- [Data for this task]:
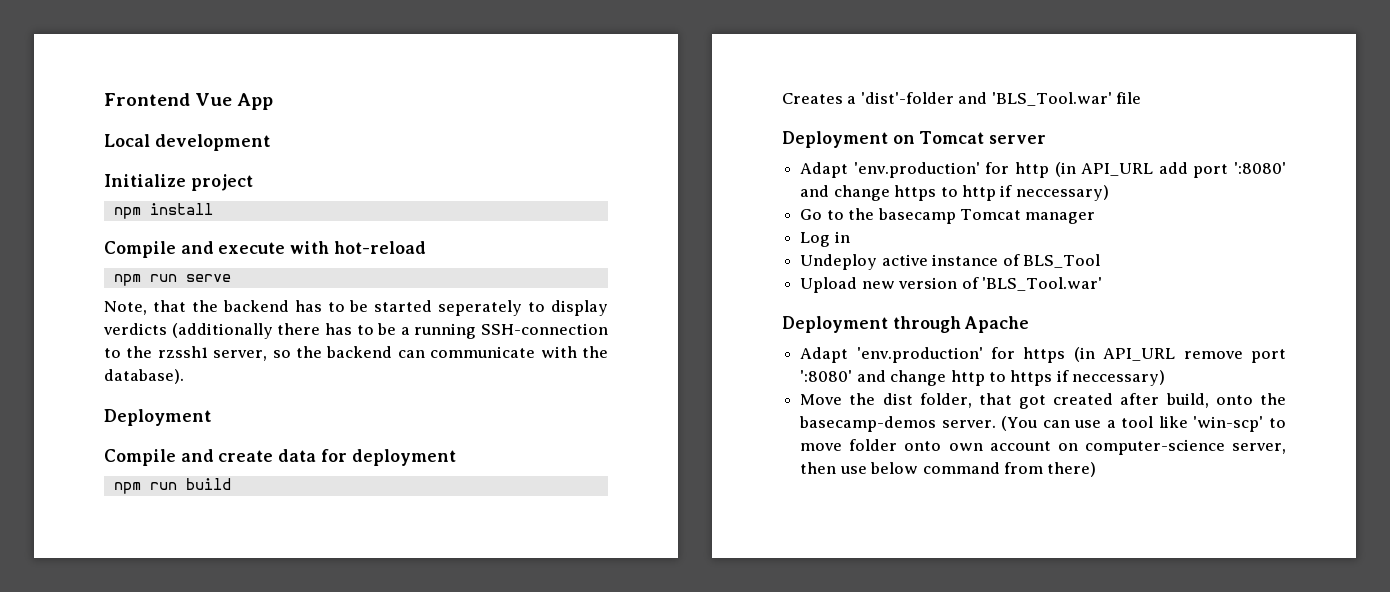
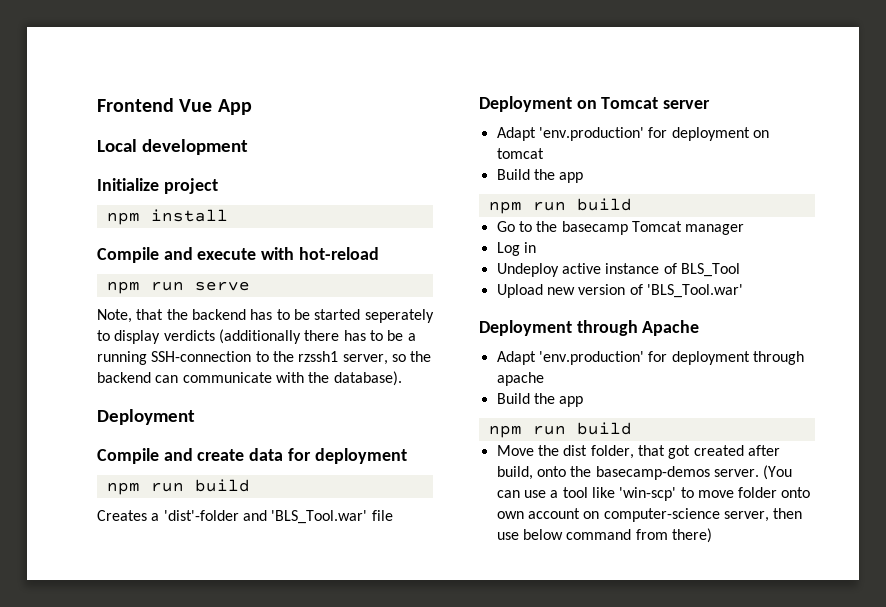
[1014,162,1286,178] [800,185,1109,201] http (in API_URL add port ':8080' and change https to http if neccessary) -> [671,127,769,141] [496,148,544,159] [496,169,584,183] [488,198,632,214] deployment on tomcat // Build the app // npm run build
[1023,347,1286,363] [800,370,1166,386] https (in API_URL remove port ':8080' and change http to https if neccessary) -> [671,351,804,365] [496,372,544,386] [496,393,584,407] [488,422,632,438] deployment through apache // Build the app // npm run build

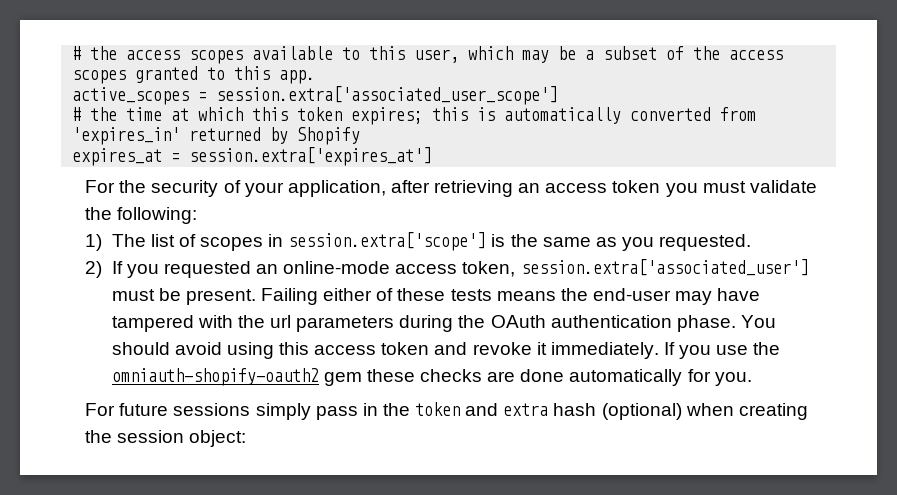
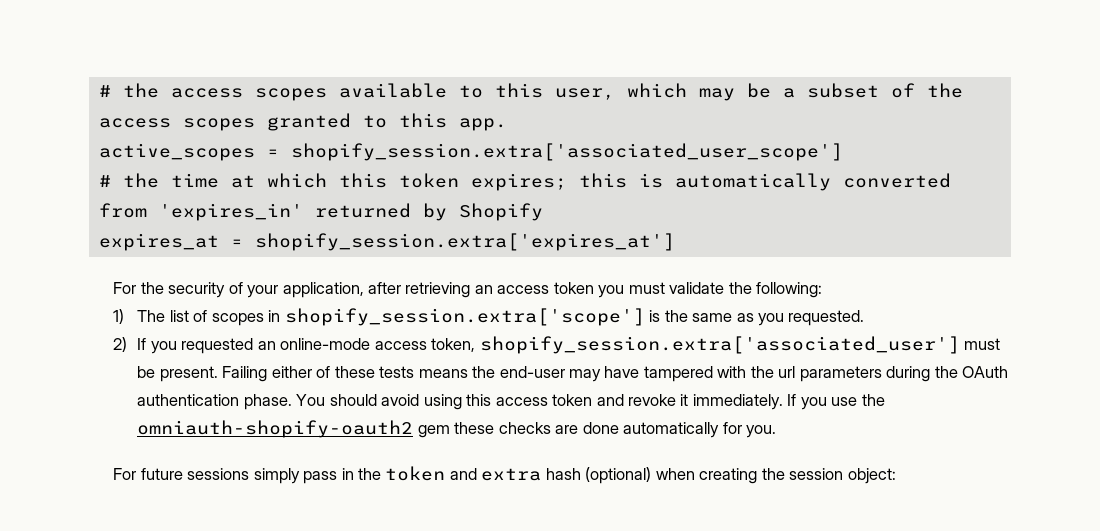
[216,86,559,105] session.extra['associated_user_scope'] -> [290,143,843,161] shopify_session.extra['associated_user_scope']
[189,147,433,166] session.extra['expires_at'] -> [254,233,675,251] shopify_session.extra['expires_at']
[288,232,487,251] session.extra['scope'] -> [284,308,645,326] shopify_session.extra['scope']
[520,259,809,276] session.extra['associated_user'] -> [479,336,960,354] shopify_session.extra['associated_user']

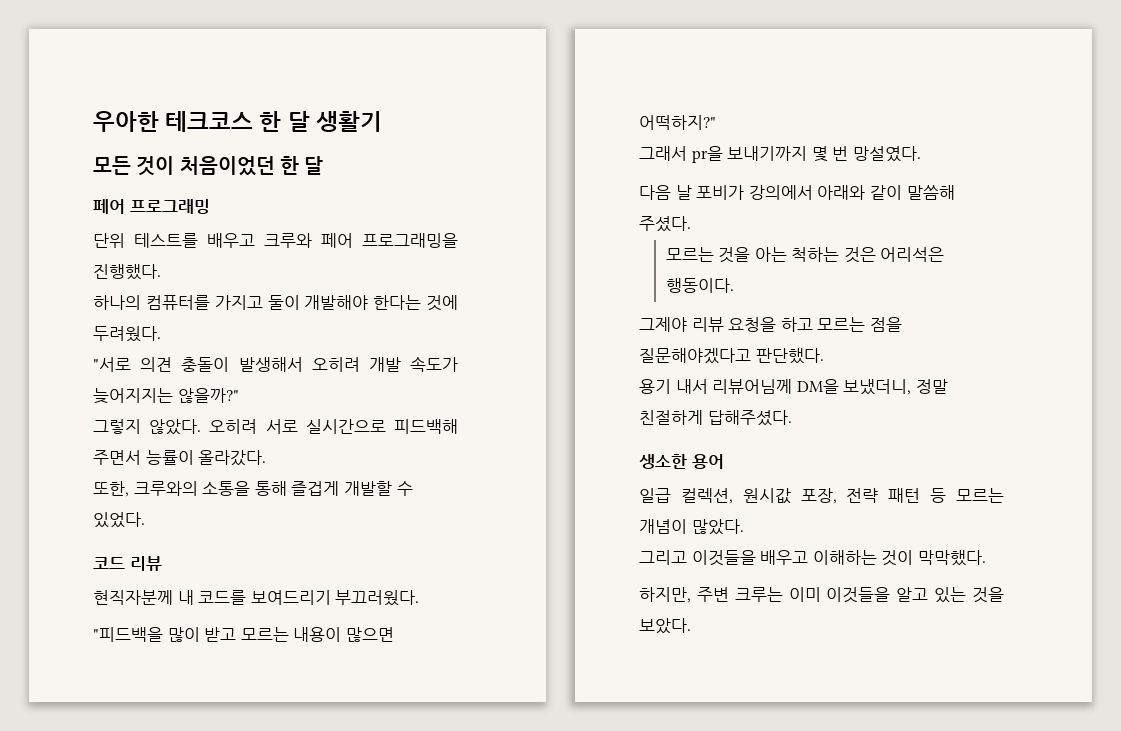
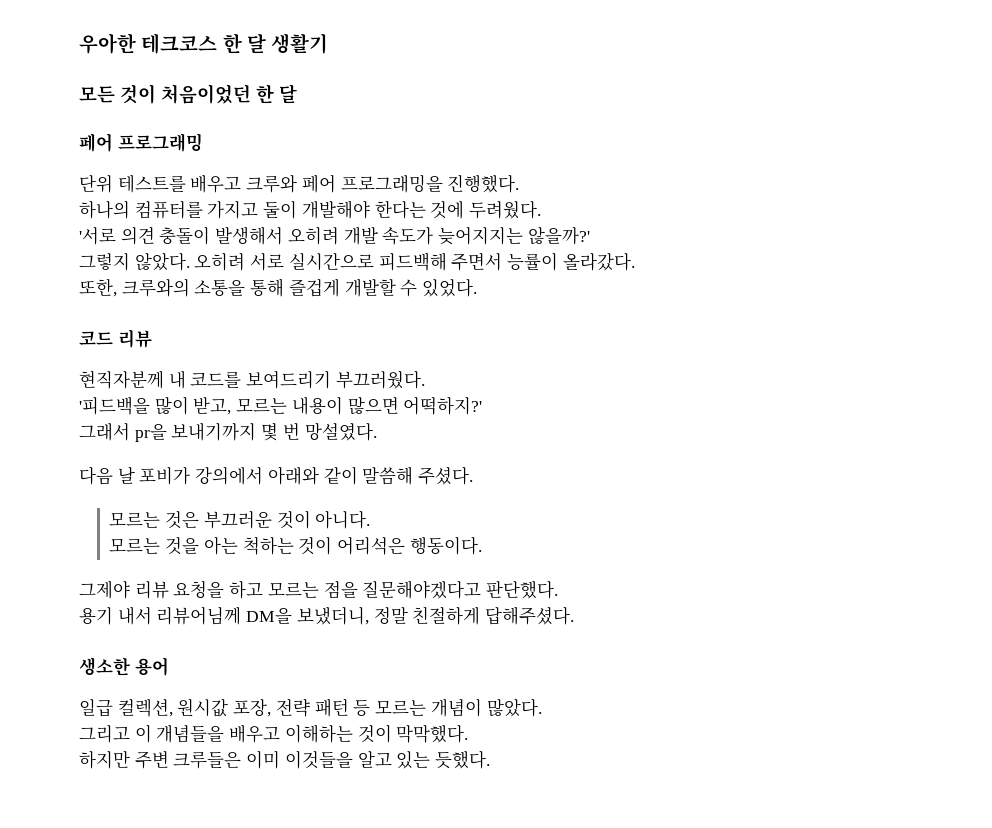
[93,357,131,372] "서로 -> [79,226,116,245] '서로
[177,388,239,403] 않을까?" -> [527,226,590,245] 않을까?'
[93,627,237,642] "피드백을 많이 받고 -> [79,396,232,415] '피드백을 많이 받고,
[639,115,716,130] 어떡하지?" -> [403,396,483,415] 어떡하지?'
(691, 224) none -> [109,510,371,529] // 모르는 것은 부끄러운 것이 아니다.
[843,247,876,263] 것은 -> [298,536,333,555] 것이
[691,550,756,566] 이것들을 -> [134,724,225,743] 이 개념들을
[639,587,783,603] 하지만, 주변 크루는 -> [79,750,242,769] 하지만 주변 크루들은
[972,587,1004,603] [639,618,691,634] 것을 보았다. -> [435,750,491,769] 듯했다.

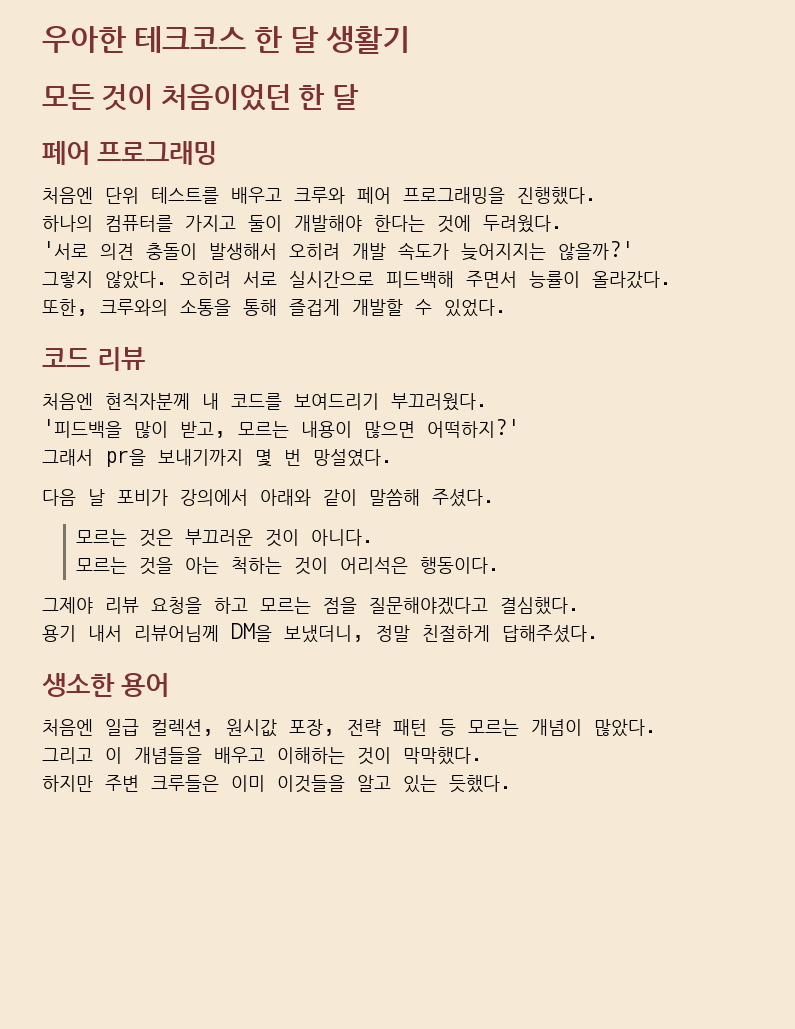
(203, 142) none -> [42,187,93,204] 처음엔
(152, 338) none -> [42,393,93,410] 처음엔
[486,580,559,599] 판단했다. -> [500,597,580,615] 결심했다.
(169, 666) none -> [42,719,93,736] 처음엔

- [Activity]:
Determine how many lines above contain "none" and respond with that number only.

- [Task result]:
4